The homes of wealthy Americans generate around 25% more greenhouse gases compared to lower-income residences, mostly because of their larger size, a new study found.
In some particularly affluent US suburbs, emissions are up to 15 times higher than nearby neighborhoods, according to the study published Monday in the journal Proceedings of the National Academy of Sciences.
“This is like a tale of two cities in carbon form,” said Benjamin Goldstein, a postdoctoral research fellow at the Erb Institute at the University of Michigan and a co-author of the study. “Income and greenhouse gases rise together.”
Though American homes are becoming more energy efficient, they still account for roughly 20% of all heat-trapping gas emissions in the United States. The combined carbon footprint of all American homes is roughly equal to the entire country of Brazil, the researchers say.
The study used data on 93 million homes across the contiguous United States to determine the main drivers of household emissions.
The researchers found that generally, homes in states with milder climates use less energy than comparable ones in colder climates.

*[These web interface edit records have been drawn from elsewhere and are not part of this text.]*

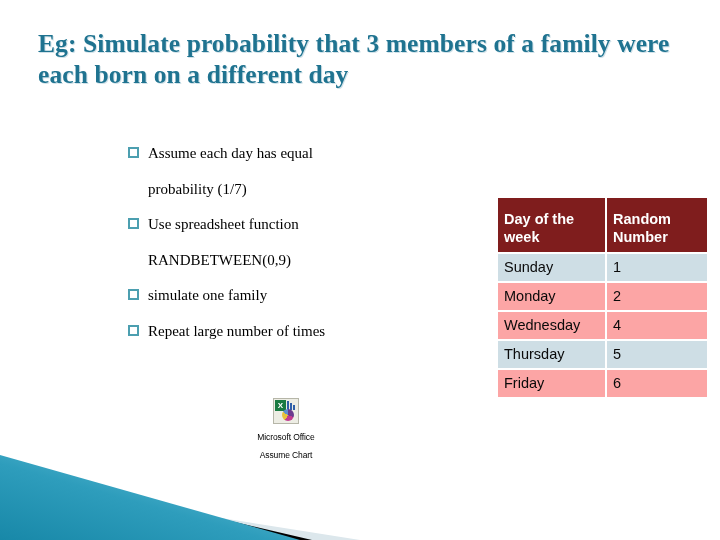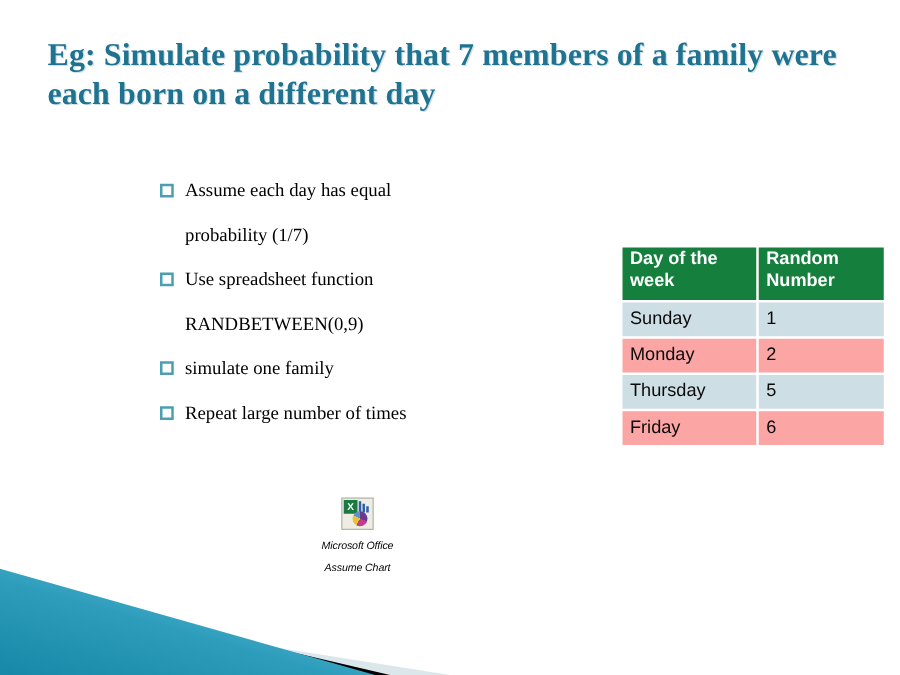--- a/index.html
+++ b/index.html
@@ -182,7 +182,7 @@
 
 <div id="slide">
 
-  <div id="slide-title">Eg: Simulate probability that 7 members of a family were each born on a different day</div>
+  <div id="slide-title">Eg: Simulate probability that 3 members of a family were each born on a different day</div>
 
   <ul id="body-list">
     <li>

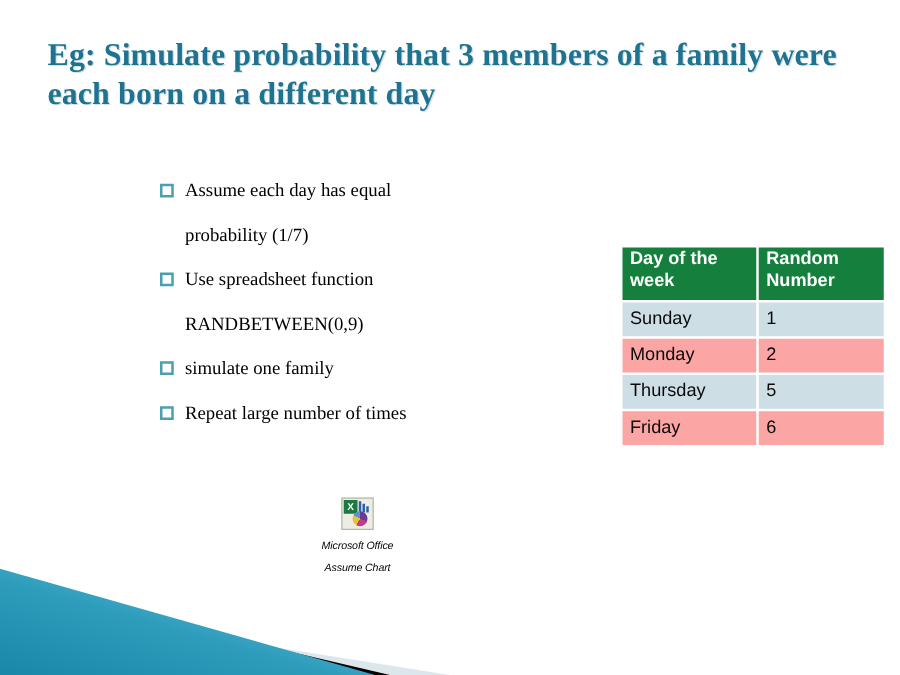--- a/index.html
+++ b/index.html
@@ -141,14 +141,14 @@
   #day-table col.c-day   { width: 107px; }
   #day-table col.c-num   { width: 100px; }
   #day-table th {
-    background: #15803d;
+    background: #7f1d1d;
     color: #ffffff;
     font-size: 14.5px;
     font-weight: bold;
     line-height: 18px;
     text-align: left;
     vertical-align: top;
-    padding: 0 5px 6px 6px;
+    padding: 12px 5px 6px 6px;
     height: 40px;
     box-sizing: border-box;
   }

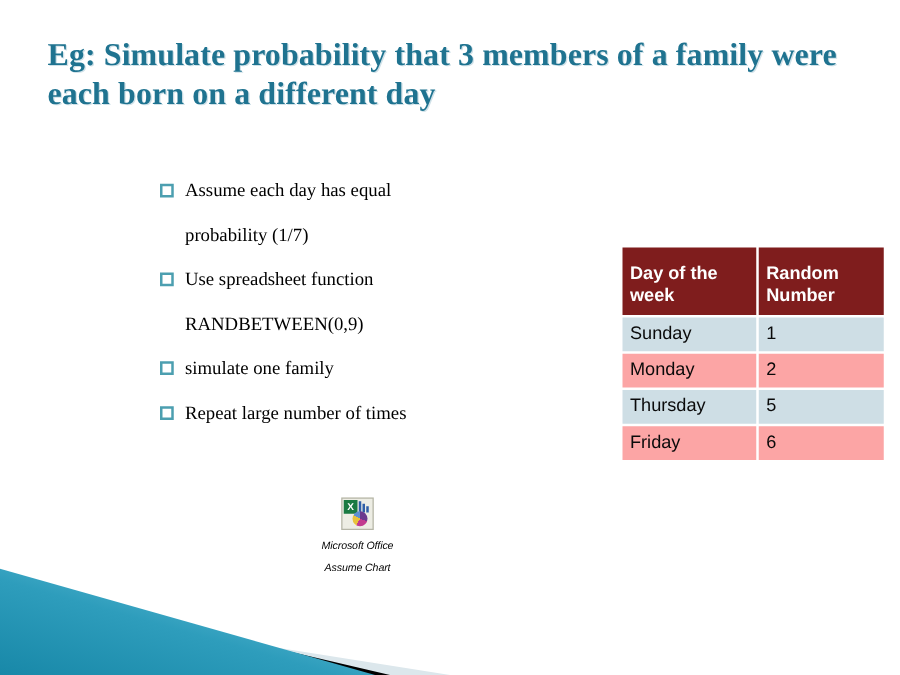--- a/index.html
+++ b/index.html
@@ -237,6 +237,10 @@
         <td>Monday</td>
         <td>2</td>
       </tr>
+      <tr class="band-b">
+        <td>Wednesday</td>
+        <td>4</td>
+      </tr>
       <tr class="band-a">
         <td>Thursday</td>
         <td>5</td>

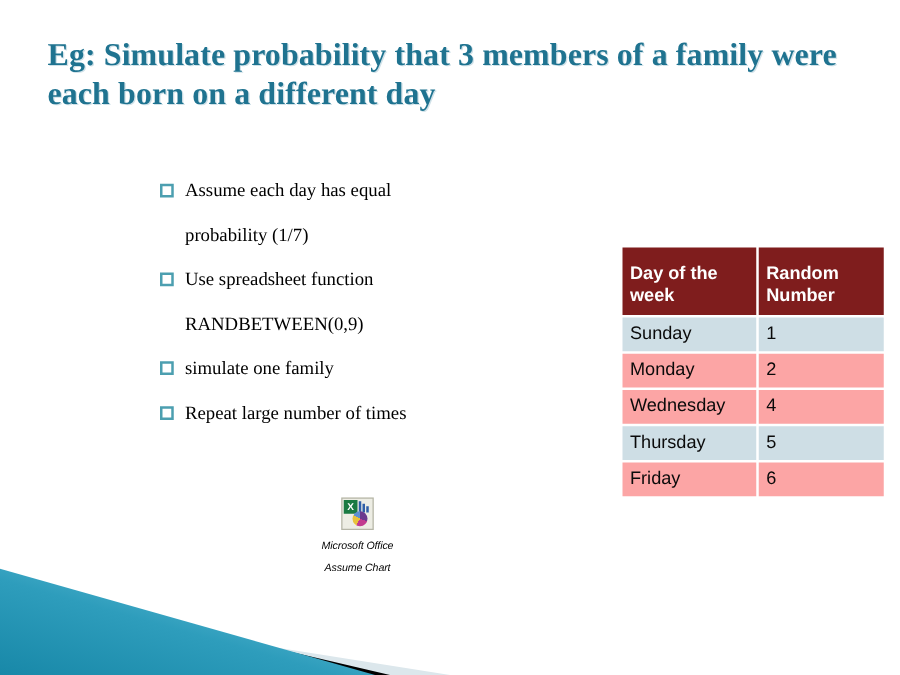--- a/index.html
+++ b/index.html
@@ -124,7 +124,6 @@
     line-height: 11px;
     color: #000000;
     letter-spacing: -0.1px;
-    font-style: italic;
   }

Based on energy data from 2015, the most energy-intensive states were Maine, Vermont and Wisconsin, while the least energy-intensive that year were Florida, Arizona and California.
These findings show that wealth is just one part of the equation, says Jonathan Foley, the executive director of Project Drawdown, an environmental non-profit focused on climate solutions.
Larger homes – because they require more heating, cooling and lights – produce a bigger carbon footprint. But the study also shows that in cold weather states, homes produce high emissions because they require more energy to heat.
“Part of it is wealth and consumption,” Foley said. “Then there are a lot of things outside our personal control – like policy, infrastructure and weather. Are you going to tell people in Minnesota not to heat their homes?”
The researchers also focused on Boston and Los Angeles because of their divergent climates and contrasting housing stock to examine how carbon footprints can vary across large urban areas. Boston is cold much of the year and has many older homes, while Los Angeles is warm and much of its housing was built after 1950.
In both cities, the study found that income correlates positively with per capita emissions. Affluent neighborhoods produce higher emissions, and most neighborhoods with low emissions were below the poverty level. Suburbs often have higher greenhouse gas emissions than US inner cities, according to a study by the University of California, Berkeley in 2013.
Vincent Reina, an assistant professor in the Department of City and Regional Planning at the University of Pennsylvania, agrees that wealthier residents own large homes that require more energy, but says low-income residents also produce significant emissions because they often can’t afford to make their homes energy-efficient.
“For higher income individuals, it’s a function of choice,” said Reina. “For lower income individuals, it’s a function of constraints.”
The study’s authors say improving energy efficiency in the home is a huge opportunity for homeowners – and especially wealthy ones – to lower their energy usage.
Upgrading windows to improve insulation, switching to environmentally-friendly heat pumps instead of air conditioners or furnaces, and installing solar energy systems are just a few of the biggest ways homeowners can reduce their carbon footprints and power bills.
The researchers also say that improving in-home energy efficiency, decarbonizing the electrical grid and reducing fuel consumption are key to achieving the Paris Climate Agreement targets, which call for emissions to fall 80% from 2005 levels by the year 2050.
“Those who emit the most are probably in the best position financially to abate those emissions,” said Goldstein. “But we also need all hands on deck to deal with this problem, so we need to address low-income households.”
The study’s authors say the government – using carbon taxes – could fund updates on homes in low-income neighborhoods, which would cut energy bills for residents and reduce emissions.
The study recommends newly-constructed homes be smaller, and outfitted with energy-efficient heating and cooling systems. Researchers also say the United States would have a better shot at meeting Paris Climate agreement targets if neighborhoods were zoned to be denser.
“The technologies are there,” said Goldstein. “Getting to Paris (Climate Accord targets) doesn’t hinge on some miraculous technological solution. The technologies exist today – it’s about getting them to (people).”